# 7-Eleven Mustang GTP



## scottnkat (May 11, 2006)

This is the Monogram 7-Eleven GTP car. The kit went together very nicely, but the decals were awful. I had to use multiple applications of MicroSol and a warm hairdryer to get them to lay down. Even then, there were some that just wouldn't work. The stripes all curled up on themselves and I gave up and painted the stripes. The blue is a mixture of blue, black and grey that I made up, while the red stripes are Testors fluorescent red orange. The kit itself went together quickly but the bulk of my time was spent on the body. It was build out of the box, so there's really nothing special about it. 

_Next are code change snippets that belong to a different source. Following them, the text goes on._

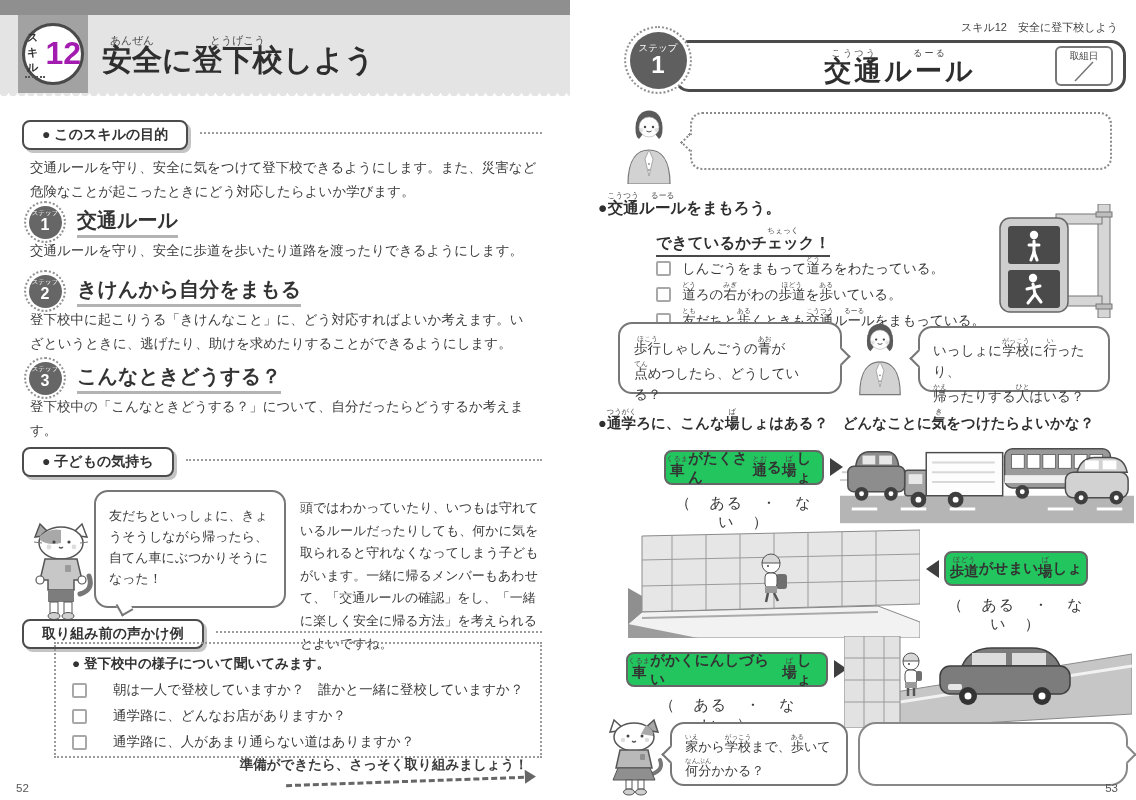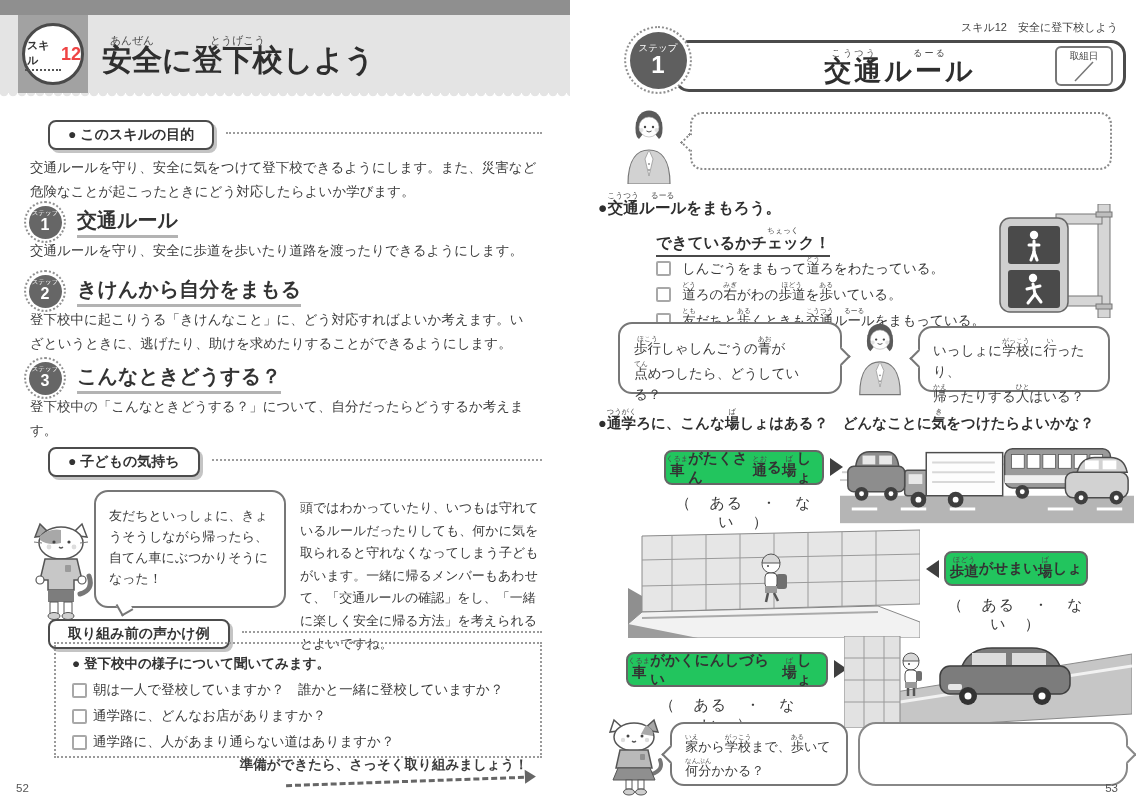--- a/index.html
+++ b/index.html
@@ -23,7 +23,7 @@
   .skill-circle { width:62px; height:62px; border-radius:50%; background:#fff; border:3px solid #4a4a4a;
     display:flex; align-items:center; justify-content:center; }
   .skill-word { font-size:11px; font-weight:bold; color:#333; border-bottom:2px dotted #555; padding:0 2px 1px; }
-  .skill-num { font-size:18px; font-weight:bold; color:#ef4444; line-height:1.05; }
+  .skill-num { font-size:32px; font-weight:bold; color:#a21caf; line-height:1.05; }
   .lp-title { position:absolute; left:102px; top:20px; font-size:30px; font-weight:bold; color:#2e2e2e; line-height:1; }
   .lp-title rt { font-size:0.36em; }
 

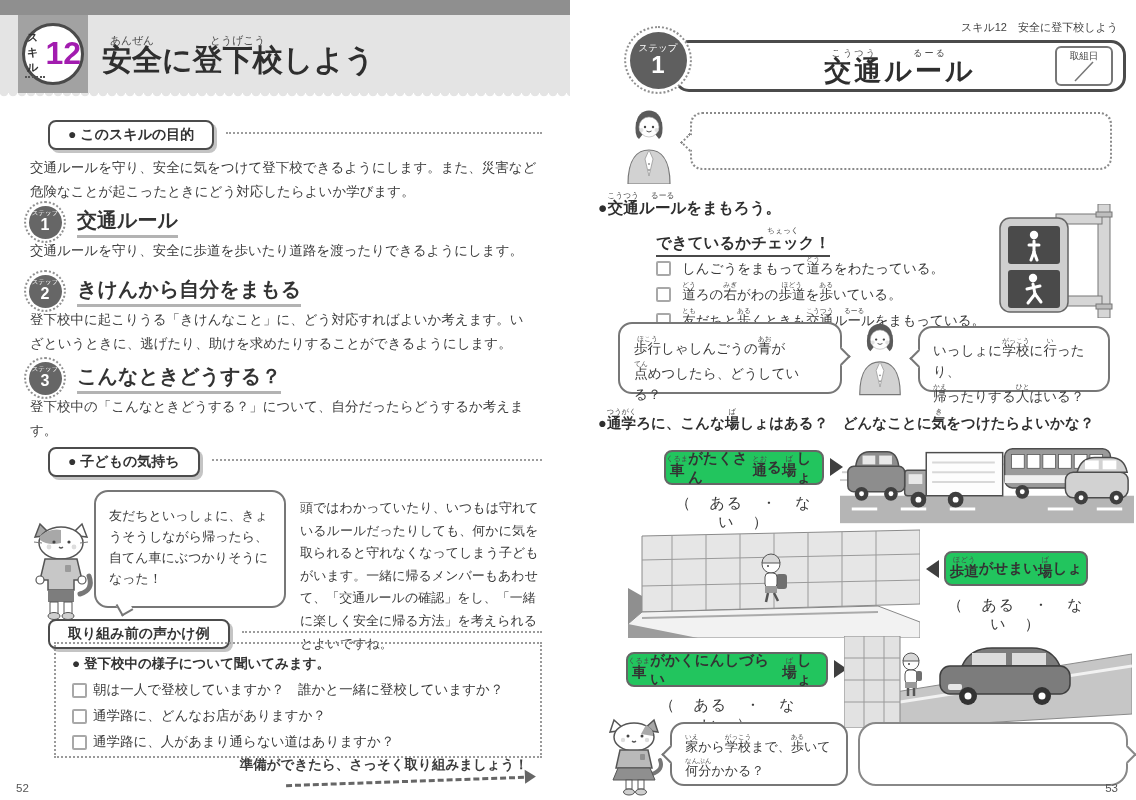--- a/index.html
+++ b/index.html
@@ -27,7 +27,7 @@
   .lp-title { position:absolute; left:102px; top:20px; font-size:30px; font-weight:bold; color:#2e2e2e; line-height:1; }
   .lp-title rt { font-size:0.36em; }
 
-  .label-row { position:absolute; left:48px; right:26px; display:flex; align-items:center; }
+  .label-row { position:absolute; left:22px; right:26px; display:flex; align-items:center; }
   .pill { background:#fff; border:2px solid #4c4c4c; border-radius:8px; box-shadow:3px 3px 0 #c4c4c4;
     font-weight:bold; font-size:14px; padding:4px 18px; color:#333; white-space:nowrap; }
   .leader { flex:1; margin-left:12px; border-bottom:2.5px dotted #9c9c9c; transform:translateY(-2px); }

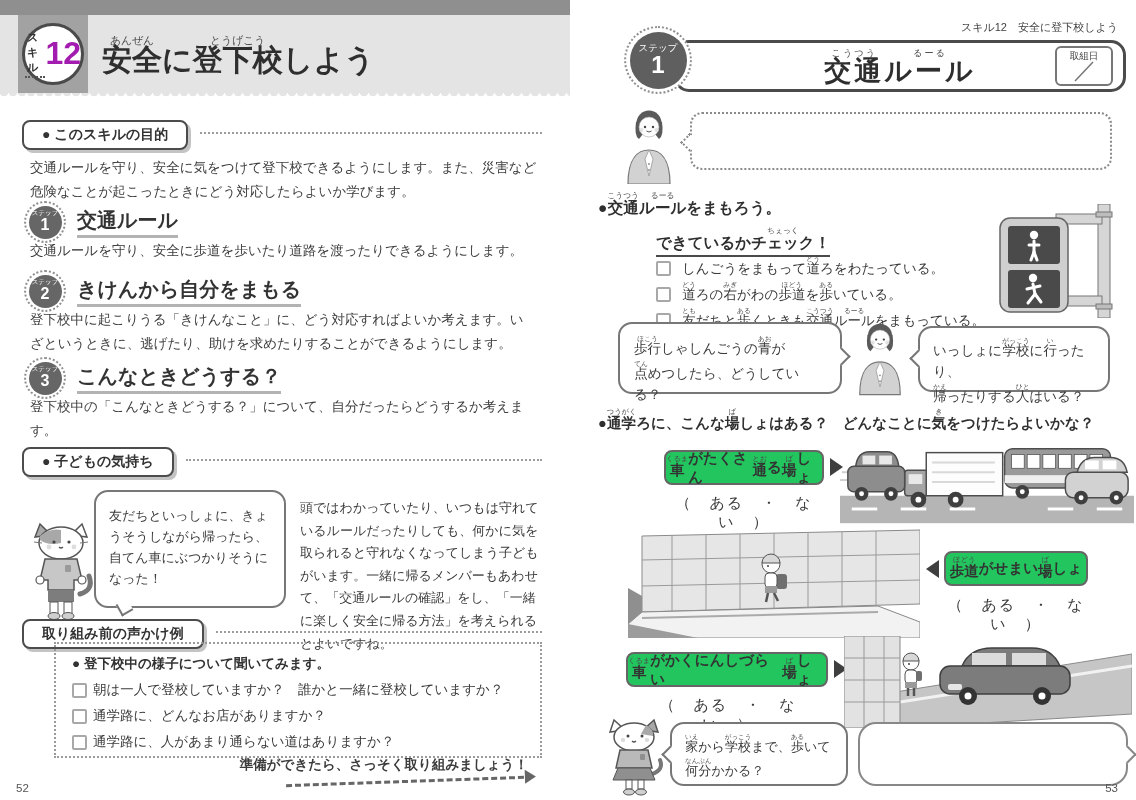--- a/index.html
+++ b/index.html
@@ -58,7 +58,7 @@
   .voice-box { position:absolute; left:54px; right:26px; top:642px; height:116px;
     border:2.5px dotted #9a9a9a; padding:11px 16px; }
   .voice-heading { font-size:13.5px; font-weight:bold; color:#333; }
-  .voice-item { display:flex; align-items:center; gap:6px; margin-top:8px; font-size:13.5px; }
+  .voice-item { display:flex; align-items:center; gap:26px; margin-top:8px; font-size:13.5px; }
   .cb { width:15px; height:15px; border:2px solid #a8a8a8; border-radius:2px; background:#fff; flex:none; }
 
   .cta-text { position:absolute; right:40px; top:756px; font-size:13.5px; font-weight:bold; color:#3c3c3c; }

Here's the engine compartment










Here's the chassis before putting the body on










As usual for me, here's one last pic


----------



## whiskeyrat (May 7, 2012)

Nothing special? How about the fact that it looks pretty cool! Another sharp clean build... There's a Mustang under all that body fairing? Is this an older car?


----------



## scottnkat (May 11, 2006)

Thanks, man. Yes, the kit is from probably 25 or 30 years ago. The decals had a valid reason for being yucky, me thinks.


----------



## mr_dubois (Mar 25, 2015)

scottnkat said:


> Thanks, man. Yes, the kit is from probably 25 or 30 years ago.


You're exacty right with the 30, because the box I have here states ©1985.

BTW: Thanks for the note on the decals, as a not very capable modeller I was wondering about these...


----------



## Old Coyote (May 8, 2013)

Very nice build sir .......... your paint and decal work is great


----------